The strongest call yet for a ‘wait and see’ approach on European credit tightening has been issued by Ignazio Visco, governor of the Banca d’Italia. In a lecture co-organised by OMFIF and University College London, Visco said, ‘The risk of doing too much [in credit tightening] is at least as much as doing too little.’
Without mentioning names of colleagues on the 26-member European Central Bank governing council, Visco took issue with policies favoured by ‘tighteners’ on the council such as Joachim Nagel and Klaas Knot, presidents of the German and Dutch central banks, who are particularly worried about high wage demands in their respective countries.
‘Some say you should err on the side of doing too much because that means you don’t have to overdo tightening later,’ he said. ‘But if you do too much that creates risks in the financial stability area.’ It can also have ‘non-linear’ effects which could cause debtors to ‘suffer’. ‘That’s why it is wise for us to make decisions meeting by meeting’.
Visco sees the sharp slowdown in euro area credit growth, partly resulting from 350 basis points interest rate tightening since July, as a more potent factor than the relative firmness of core inflation.
He pointed out how US inflation had spurted earlier because of President Joe Biden’s exaggeratedly stimulatory fiscal package to counter the Covid-19 outbreak. European inflation had risen later under the impact of higher gas prices after the Russian invasion of Ukraine 14 months ago. In the US, headline core inflation – stripping out energy and food – is gradually descending from a 6% peak, while in the euro area it has risen steadily to 6% from 2% at end-2021.

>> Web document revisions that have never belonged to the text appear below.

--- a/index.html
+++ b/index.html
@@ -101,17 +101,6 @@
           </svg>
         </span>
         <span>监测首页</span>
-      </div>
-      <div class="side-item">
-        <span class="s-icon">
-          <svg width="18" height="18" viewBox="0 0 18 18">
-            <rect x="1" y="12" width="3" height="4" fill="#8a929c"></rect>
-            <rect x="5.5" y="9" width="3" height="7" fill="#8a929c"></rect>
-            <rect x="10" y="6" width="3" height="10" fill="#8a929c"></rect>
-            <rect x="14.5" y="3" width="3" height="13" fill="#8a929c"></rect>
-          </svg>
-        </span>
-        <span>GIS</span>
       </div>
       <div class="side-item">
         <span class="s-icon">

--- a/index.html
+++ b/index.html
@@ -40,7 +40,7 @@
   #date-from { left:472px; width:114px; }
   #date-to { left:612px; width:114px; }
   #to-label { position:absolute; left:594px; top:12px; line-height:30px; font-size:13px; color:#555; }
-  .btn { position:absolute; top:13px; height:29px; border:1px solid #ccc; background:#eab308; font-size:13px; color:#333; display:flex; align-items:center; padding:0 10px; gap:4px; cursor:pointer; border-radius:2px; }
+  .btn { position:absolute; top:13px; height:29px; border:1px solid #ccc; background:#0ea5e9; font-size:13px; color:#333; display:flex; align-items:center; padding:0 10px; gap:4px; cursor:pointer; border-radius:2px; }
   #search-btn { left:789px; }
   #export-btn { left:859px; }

Despite disparities in wage bargaining behaviour across the euro area, inflation expectations in Europe seem relatively well anchored. He pointed to the sharp impact of higher interest rates on credit growth, with annualised euro area changes switching from 13% growth in August 2022 to a decline of 1% on latest figures. This reflected ‘long and variables lags’ in monetary policy working through to real conditions. Visco said he was ‘cautious not complacent’ about inflation.

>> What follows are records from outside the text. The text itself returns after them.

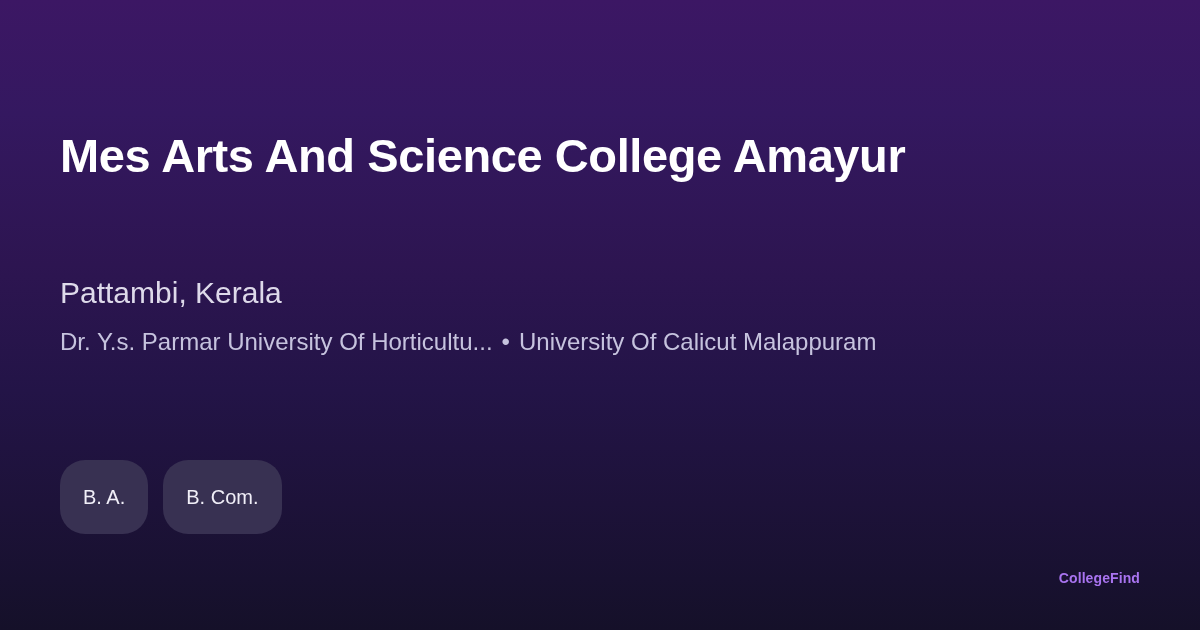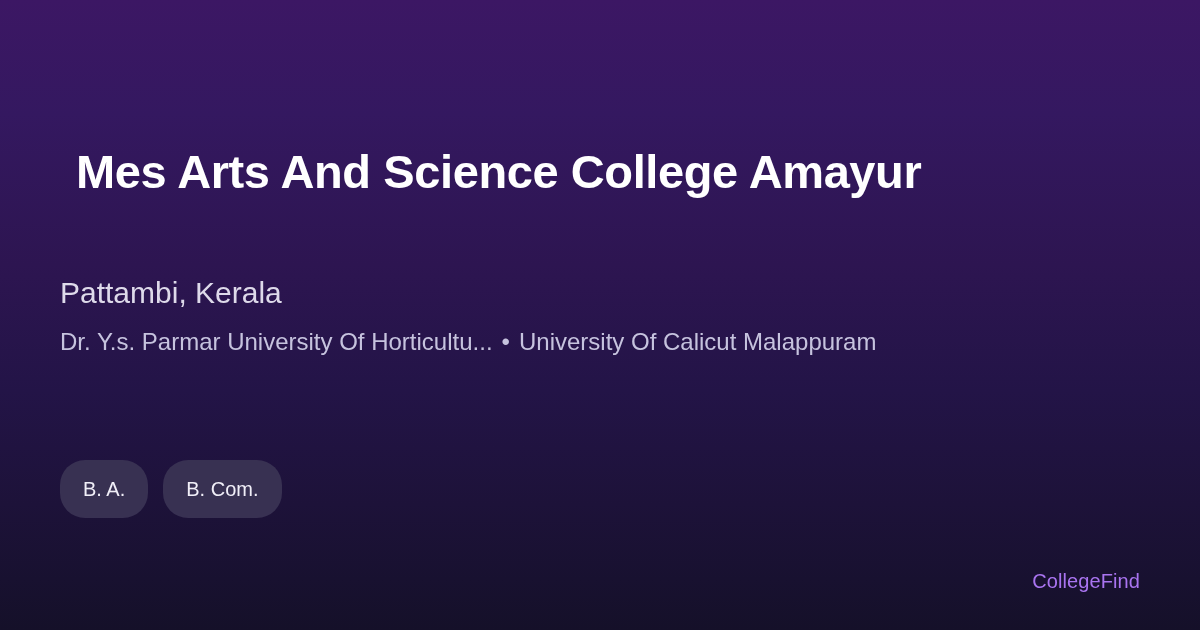--- a/index.html
+++ b/index.html
@@ -42,7 +42,7 @@
     position: absolute;
     top: 130px;
     left: 0;
-    margin: 16px;
+    margin: 0;
     font-size: 47px;
     font-weight: bold;
     line-height: 1.12;

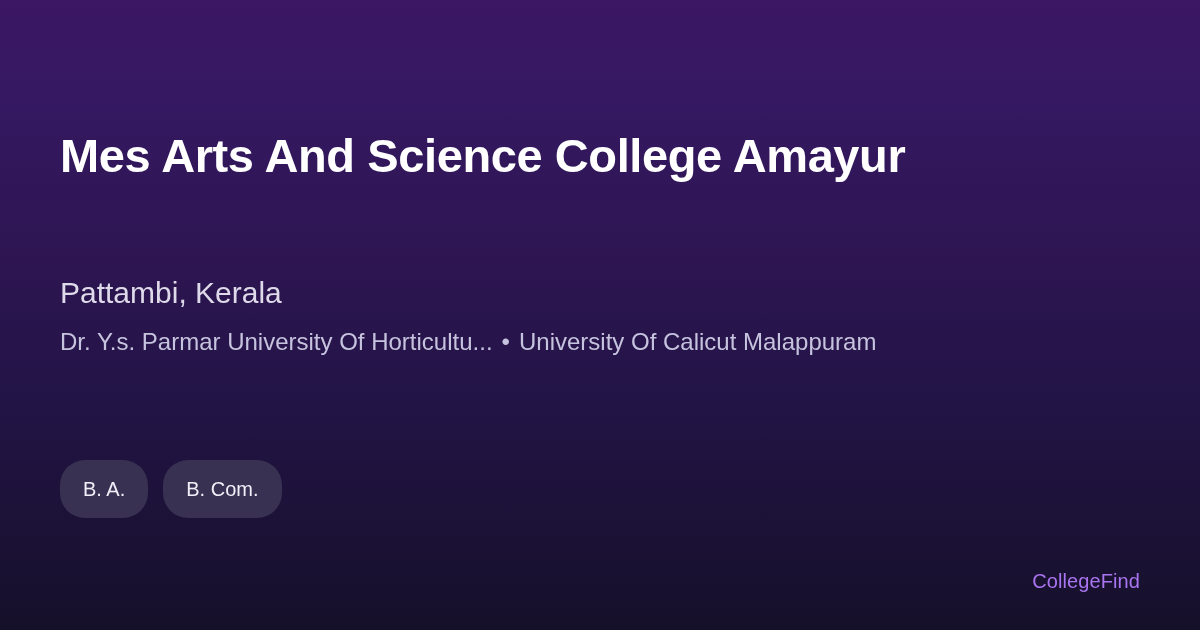--- a/index.html
+++ b/index.html
@@ -94,7 +94,7 @@
     display: flex;
     align-items: center;
     justify-content: center;
-    padding: 4px 23px;
+    padding: 12px 23px;
     border-radius: 25px;
     background: #383152;
     color: #f1eff8;

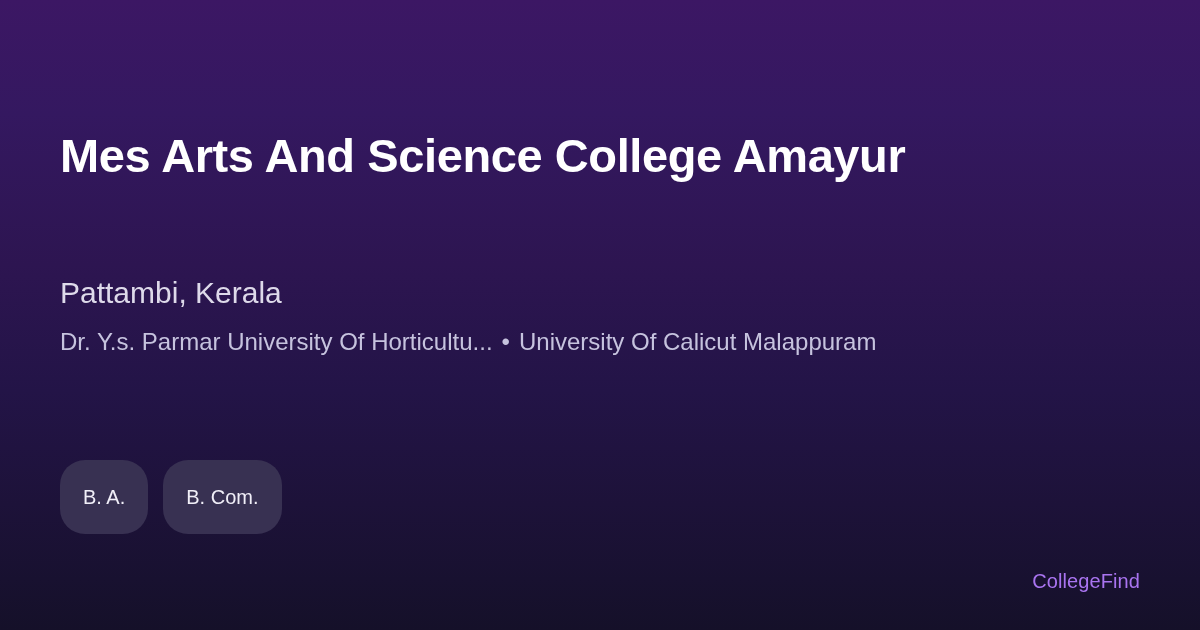--- a/index.html
+++ b/index.html
@@ -107,8 +107,8 @@
     position: absolute;
     right: 0;
     top: 570px;
-    font-size: 20px;
-    font-weight: normal;
+    font-size: 14px;
+    font-weight: bold;
     letter-spacing: 0.1px;
     color: #a974f0;
     white-space: nowrap;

The decision to restart large-scale quantitative easing in March 2020 with very large ECB government bond purchases under the pandemic emergency purchase programme was taken to lower interest rates ‘across the spectrum’ and create ‘conditions for governments which were favourable’.
Visco outlined how plans for gradual normalisation of the European monetary stance after years of ultra-accommodative policies had been blown off course by the Russian invasion.

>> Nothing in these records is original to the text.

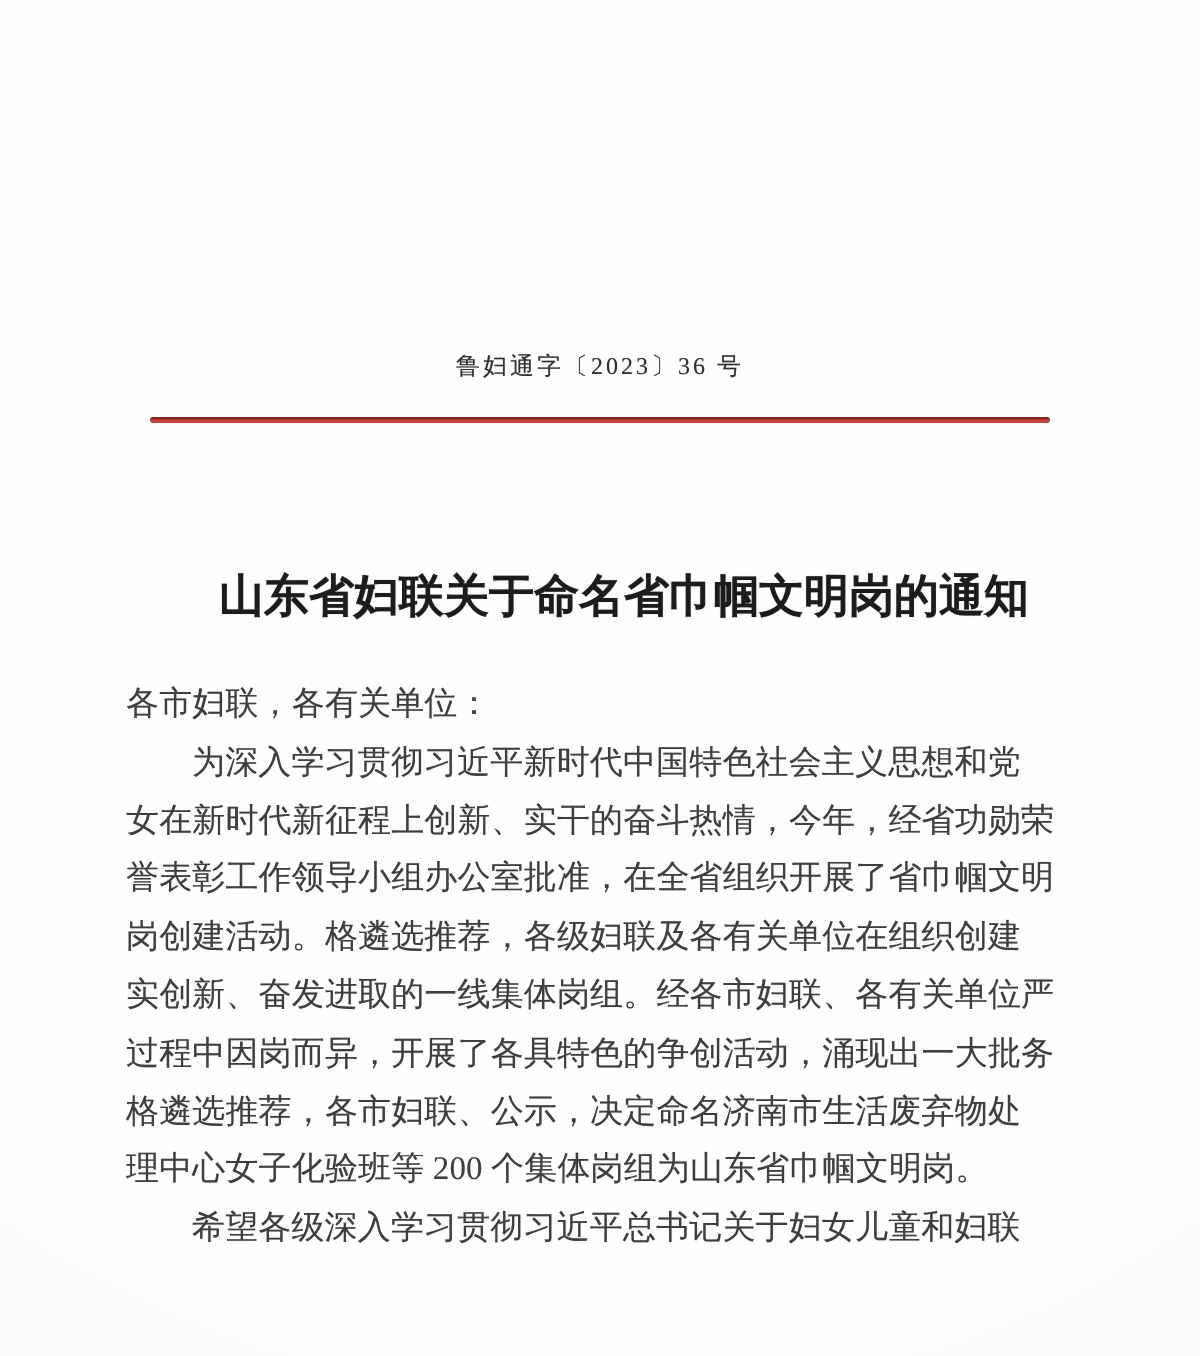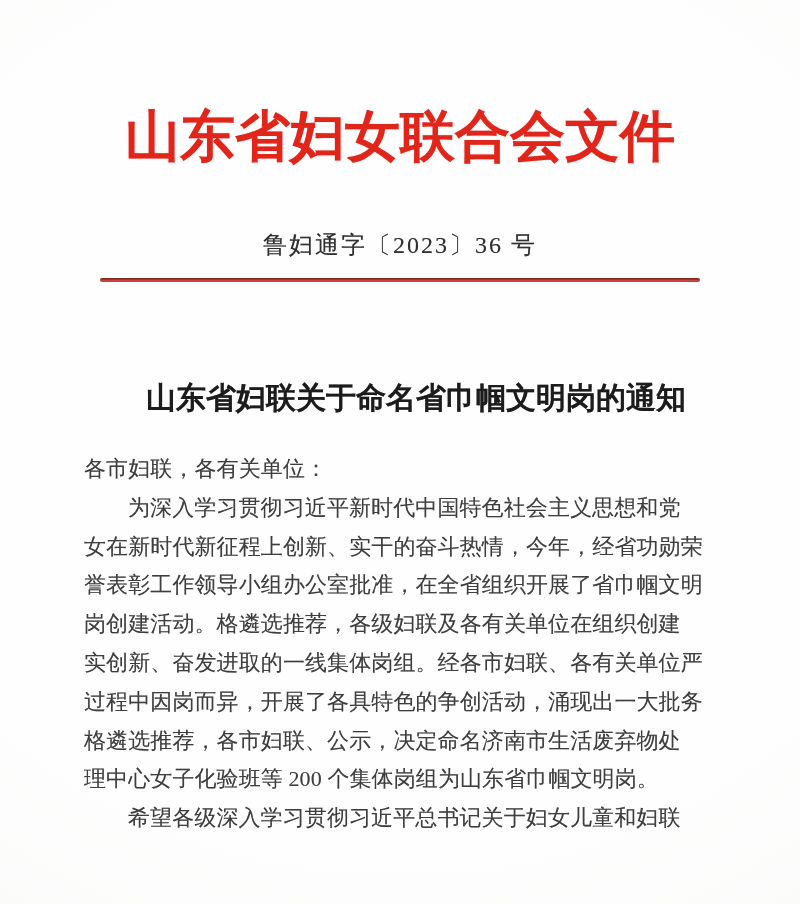--- a/index.html
+++ b/index.html
@@ -92,7 +92,6 @@
 
 <div class="page">
 
-  <div class="org-title">山东省妇女联合会文件</div>
 
   <div class="doc-number">鲁妇通字〔2023〕36 号</div>
 

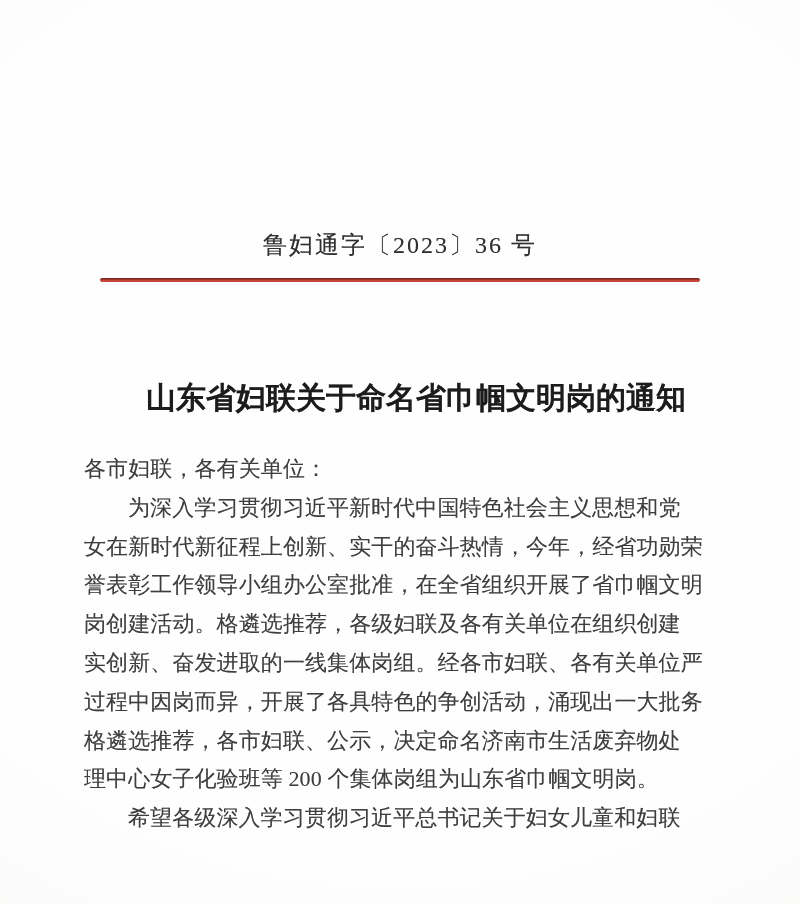--- a/index.html
+++ b/index.html
@@ -39,7 +39,7 @@
     left: 0;
     width: 100%;
     text-align: center;
-    font-size: 24px;
+    font-size: 16px;
     line-height: 32px;
     color: #303030;
     letter-spacing: 2px;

He admitted that central banks had been ‘trapped’ with short-term interest rates close to the lower bound or, in Europe’s case, negative. He admitted that central banks had made ‘mistakes’ in believing that the rise in energy prices at the end of the pandemic but before the war started had been temporary. ‘The Ukraine war transformed a temporary problem into a prolonged one.’
But he denied that the ECB had started tightening too late when it decided after months of discussion to raise the deposit rate from minus 0.5% to zero in July 2022.
Commenting on the financial market upheavals after unfunded tax cuts by then UK Chancellor of the Exchequer Kwasi Kwarteng on 23 September, Visco said, ‘We have learnt from that.’ This was an allusion to the hitherto orthodox economic policies followed by Giorgia Meloni, the new Italian prime minister, who took over in November and is thought to have been heavily influenced by the negative response to the UK fiscal measures, which led to the ousting of both Kwarteng and Prime Minister Liz Truss.
Asked about the relative slowness of quantitative tightening in Europe, Visco said the ECB would maintain its ‘measured’ approach to phasing out reinvestment of government bonds held both under its longer-term asset purchase programme and under the newer PEPP which started three years ago. Net investment under both programmes was phased out last year.
Visco steps down from his post in the autumn after 12 years. Front runner as his replacement is Fabio Panetta, a Banca d’Italia veteran and Italian board member at the ECB.